Except the press. Whether on torture or wiretapping, the news media have become a de facto fourth branch that provides some small check on executive power. That is why so many concerned or disgruntled sources, especially from within the intelligence agencies, came forward to give Risen information.
So what are we to believe in a book that relies heavily on leaks from disgruntled sources? We are in an age where the consumer of information has to make an educated guess about what percentage of assertions in books like this are true. My own guess is that Risen has earnest sources for everything he reports but that they don't all know the full story, thus resulting in a book that smells like it's 80 percent true. If that sounds deeply flawed, let me add that if he had relied on no anonymous sources and reported instead only the on-the-record line from official spinners, the result would very likely have been only half as true.

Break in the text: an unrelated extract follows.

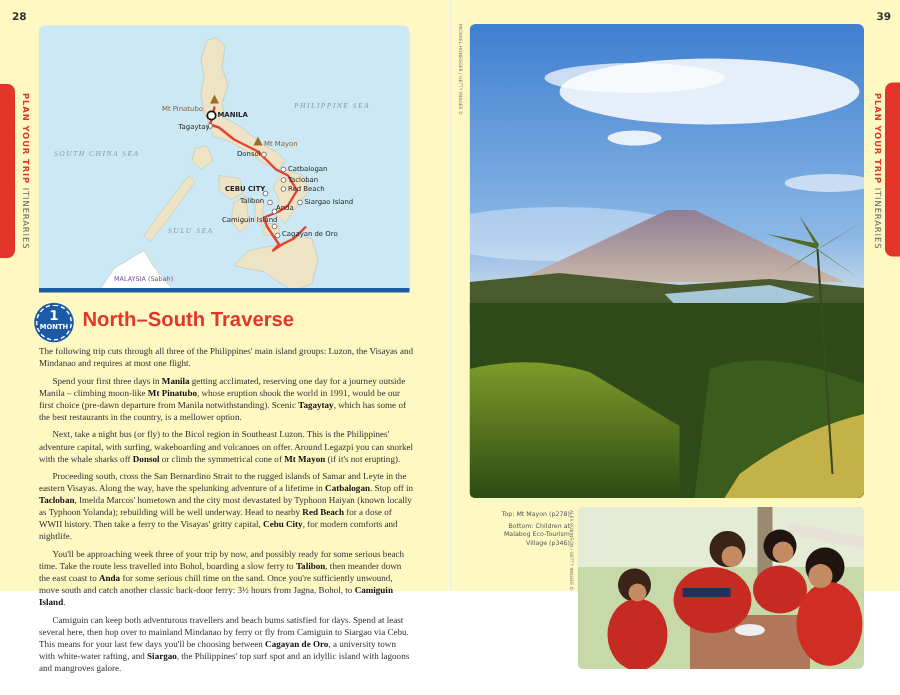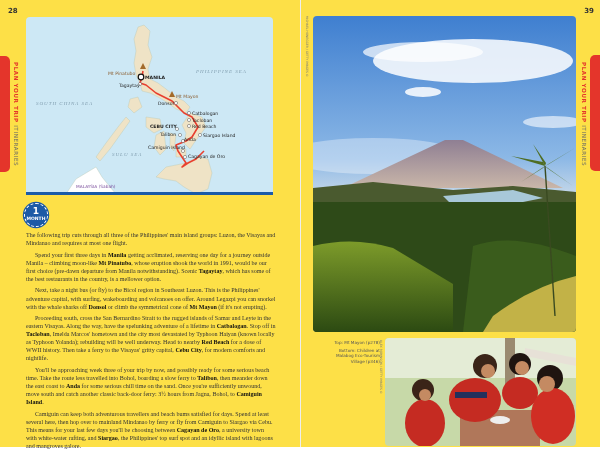"28" .page { background: #fde047 -> #fef9c3; height: 447px -> 394px }
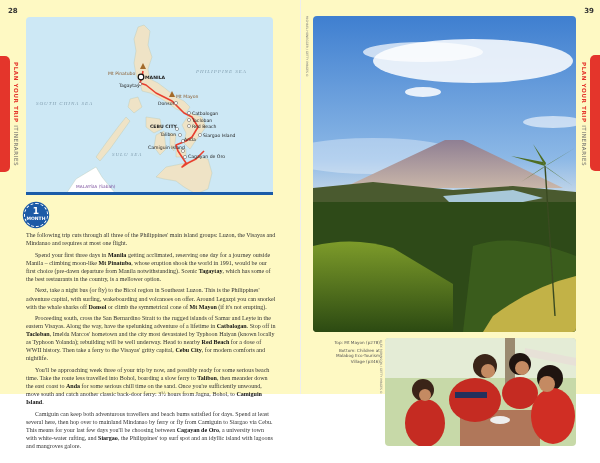"North–South Traverse" div.title { html: none -> <div>North–South Traverse</div> }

In fact, the new way we consume information provides a good argument for the role of an independent press that relies on leakers. Other journalists will and should build on, or debunk, the allegations reported by Risen. This will prompt many of the players to publish their own version of the facts. L. Paul Bremer, the American viceroy in Iraq after the invasion, has just come out with his book pointing fingers at the C.I.A. for giving him flawed intelligence and at Donald Rumsfeld for not giving him the troops he actually wanted. And Tenet, one hopes, will someday cash in on a hefty book contract by clamping cigar in mouth and pen in hand to give evidence that he was not the buffoonish toady Rumsfeld's aides portray him to be. Besides being fun to watch, this process is a boon for future historians.
So welcome to the new age of impressionistic history. Like an Impressionist painting, it relies on dots of varying hues and intensity. Some come from leakers like those who spoke to Risen. Other dots come from the memoirs and comments of the players. Eventually, a picture emerges, slowly getting clearer. It's up to us to connect the dots and find our own meanings in this landscape.
As long as we remember that the truth these days comes not as one pronouncement but as part of a process, we can properly value ''State of War'' for being not only colorful and fascinating, but also one of the ways that facts and historical narratives emerge in an information- age democracy. So let the process begin! After all, many other reporters followed up with their own sources on that Woodward and Bernstein story about Nixon's emotional outburst in the White House. And it all turned out to be true.
Walter Isaacson, the president of the Aspen Institute, is a former managing editor of Time and chief executive of CNN. He is the author of ''Benjamin Franklin: An American Life'' and is working on a biography of Einstein.